• [Data provided]
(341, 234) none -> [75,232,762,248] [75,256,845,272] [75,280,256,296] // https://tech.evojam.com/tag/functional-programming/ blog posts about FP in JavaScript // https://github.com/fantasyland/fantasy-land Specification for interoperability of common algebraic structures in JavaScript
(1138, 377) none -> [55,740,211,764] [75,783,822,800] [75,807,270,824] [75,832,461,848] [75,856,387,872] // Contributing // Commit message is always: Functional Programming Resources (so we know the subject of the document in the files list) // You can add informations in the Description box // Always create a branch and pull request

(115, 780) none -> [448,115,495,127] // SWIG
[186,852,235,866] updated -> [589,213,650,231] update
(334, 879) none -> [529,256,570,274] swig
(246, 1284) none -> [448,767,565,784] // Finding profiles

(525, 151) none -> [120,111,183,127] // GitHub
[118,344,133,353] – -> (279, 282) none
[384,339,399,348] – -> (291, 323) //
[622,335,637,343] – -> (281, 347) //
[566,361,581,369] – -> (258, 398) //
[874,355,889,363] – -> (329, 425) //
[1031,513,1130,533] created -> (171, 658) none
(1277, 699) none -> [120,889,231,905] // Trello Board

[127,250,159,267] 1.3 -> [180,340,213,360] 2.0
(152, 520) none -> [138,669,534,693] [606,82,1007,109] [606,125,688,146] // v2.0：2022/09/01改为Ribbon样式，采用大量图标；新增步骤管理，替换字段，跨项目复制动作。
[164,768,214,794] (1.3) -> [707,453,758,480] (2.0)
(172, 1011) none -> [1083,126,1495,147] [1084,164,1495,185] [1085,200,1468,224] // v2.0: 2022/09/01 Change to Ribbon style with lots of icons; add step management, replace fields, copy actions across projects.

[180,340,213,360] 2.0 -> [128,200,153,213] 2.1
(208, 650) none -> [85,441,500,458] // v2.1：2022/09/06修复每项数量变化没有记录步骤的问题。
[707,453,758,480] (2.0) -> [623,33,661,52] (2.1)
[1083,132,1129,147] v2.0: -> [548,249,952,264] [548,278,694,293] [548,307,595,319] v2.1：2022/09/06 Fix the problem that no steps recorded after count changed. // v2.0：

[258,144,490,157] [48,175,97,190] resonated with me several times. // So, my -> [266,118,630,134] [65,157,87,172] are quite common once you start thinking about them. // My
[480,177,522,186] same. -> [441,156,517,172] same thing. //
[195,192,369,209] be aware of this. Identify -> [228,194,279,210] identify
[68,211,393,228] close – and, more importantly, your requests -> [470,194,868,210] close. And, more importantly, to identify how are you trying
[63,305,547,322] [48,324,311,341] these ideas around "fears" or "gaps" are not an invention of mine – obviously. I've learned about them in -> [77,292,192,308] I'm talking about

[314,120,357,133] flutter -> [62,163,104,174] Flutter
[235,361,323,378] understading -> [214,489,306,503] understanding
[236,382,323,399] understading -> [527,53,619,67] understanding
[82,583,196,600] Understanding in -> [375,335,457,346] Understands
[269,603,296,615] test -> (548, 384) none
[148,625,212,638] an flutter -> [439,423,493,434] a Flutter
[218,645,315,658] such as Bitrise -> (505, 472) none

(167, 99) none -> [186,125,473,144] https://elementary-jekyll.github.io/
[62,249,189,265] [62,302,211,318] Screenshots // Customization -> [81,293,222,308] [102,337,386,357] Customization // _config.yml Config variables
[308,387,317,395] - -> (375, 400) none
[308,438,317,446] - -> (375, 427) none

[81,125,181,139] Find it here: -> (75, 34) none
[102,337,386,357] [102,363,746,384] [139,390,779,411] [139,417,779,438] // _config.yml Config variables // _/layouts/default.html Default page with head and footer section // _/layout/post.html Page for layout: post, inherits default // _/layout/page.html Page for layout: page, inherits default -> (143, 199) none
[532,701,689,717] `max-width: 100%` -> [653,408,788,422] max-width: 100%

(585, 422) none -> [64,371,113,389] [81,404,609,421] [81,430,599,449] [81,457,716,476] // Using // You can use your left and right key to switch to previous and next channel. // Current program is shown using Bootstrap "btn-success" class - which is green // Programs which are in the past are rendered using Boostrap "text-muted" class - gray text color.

• [What you should do]
Please output all of the entries without changing a single character.

• [Answer section]
(341, 234) none -> [75,232,762,248] [75,256,845,272] [75,280,256,296] // https://tech.evojam.com/tag/functional-programming/ blog posts about FP in JavaScript // https://github.com/fantasyland/fantasy-land Specification for interoperability of common algebraic structures in JavaScript
(1138, 377) none -> [55,740,211,764] [75,783,822,800] [75,807,270,824] [75,832,461,848] [75,856,387,872] // Contributing // Commit message is always: Functional Programming Resources (so we know the subject of the document in the files list) // You can add informations in the Description box // Always create a branch and pull request

(115, 780) none -> [448,115,495,127] // SWIG
[186,852,235,866] updated -> [589,213,650,231] update
(334, 879) none -> [529,256,570,274] swig
(246, 1284) none -> [448,767,565,784] // Finding profiles

(525, 151) none -> [120,111,183,127] // GitHub
[118,344,133,353] – -> (279, 282) none
[384,339,399,348] – -> (291, 323) //
[622,335,637,343] – -> (281, 347) //
[566,361,581,369] – -> (258, 398) //
[874,355,889,363] – -> (329, 425) //
[1031,513,1130,533] created -> (171, 658) none
(1277, 699) none -> [120,889,231,905] // Trello Board

[127,250,159,267] 1.3 -> [180,340,213,360] 2.0
(152, 520) none -> [138,669,534,693] [606,82,1007,109] [606,125,688,146] // v2.0：2022/09/01改为Ribbon样式，采用大量图标；新增步骤管理，替换字段，跨项目复制动作。
[164,768,214,794] (1.3) -> [707,453,758,480] (2.0)
(172, 1011) none -> [1083,126,1495,147] [1084,164,1495,185] [1085,200,1468,224] // v2.0: 2022/09/01 Change to Ribbon style with lots of icons; add step management, replace fields, copy actions across projects.

[180,340,213,360] 2.0 -> [128,200,153,213] 2.1
(208, 650) none -> [85,441,500,458] // v2.1：2022/09/06修复每项数量变化没有记录步骤的问题。
[707,453,758,480] (2.0) -> [623,33,661,52] (2.1)
[1083,132,1129,147] v2.0: -> [548,249,952,264] [548,278,694,293] [548,307,595,319] v2.1：2022/09/06 Fix the problem that no steps recorded after count changed. // v2.0：

[258,144,490,157] [48,175,97,190] resonated with me several times. // So, my -> [266,118,630,134] [65,157,87,172] are quite common once you start thinking about them. // My
[480,177,522,186] same. -> [441,156,517,172] same thing. //
[195,192,369,209] be aware of this. Identify -> [228,194,279,210] identify
[68,211,393,228] close – and, more importantly, your requests -> [470,194,868,210] close. And, more importantly, to identify how are you trying
[63,305,547,322] [48,324,311,341] these ideas around "fears" or "gaps" are not an invention of mine – obviously. I've learned about them in -> [77,292,192,308] I'm talking about

[314,120,357,133] flutter -> [62,163,104,174] Flutter
[235,361,323,378] understading -> [214,489,306,503] understanding
[236,382,323,399] understading -> [527,53,619,67] understanding
[82,583,196,600] Understanding in -> [375,335,457,346] Understands
[269,603,296,615] test -> (548, 384) none
[148,625,212,638] an flutter -> [439,423,493,434] a Flutter
[218,645,315,658] such as Bitrise -> (505, 472) none

(167, 99) none -> [186,125,473,144] https://elementary-jekyll.github.io/
[62,249,189,265] [62,302,211,318] Screenshots // Customization -> [81,293,222,308] [102,337,386,357] Customization // _config.yml Config variables
[308,387,317,395] - -> (375, 400) none
[308,438,317,446] - -> (375, 427) none

[81,125,181,139] Find it here: -> (75, 34) none
[102,337,386,357] [102,363,746,384] [139,390,779,411] [139,417,779,438] // _config.yml Config variables // _/layouts/default.html Default page with head and footer section // _/layout/post.html Page for layout: post, inherits default // _/layout/page.html Page for layout: page, inherits default -> (143, 199) none
[532,701,689,717] `max-width: 100%` -> [653,408,788,422] max-width: 100%

(585, 422) none -> [64,371,113,389] [81,404,609,421] [81,430,599,449] [81,457,716,476] // Using // You can use your left and right key to switch to previous and next channel. // Current program is shown using Bootstrap "btn-success" class - which is green // Programs which are in the past are rendered using Boostrap "text-muted" class - gray text color.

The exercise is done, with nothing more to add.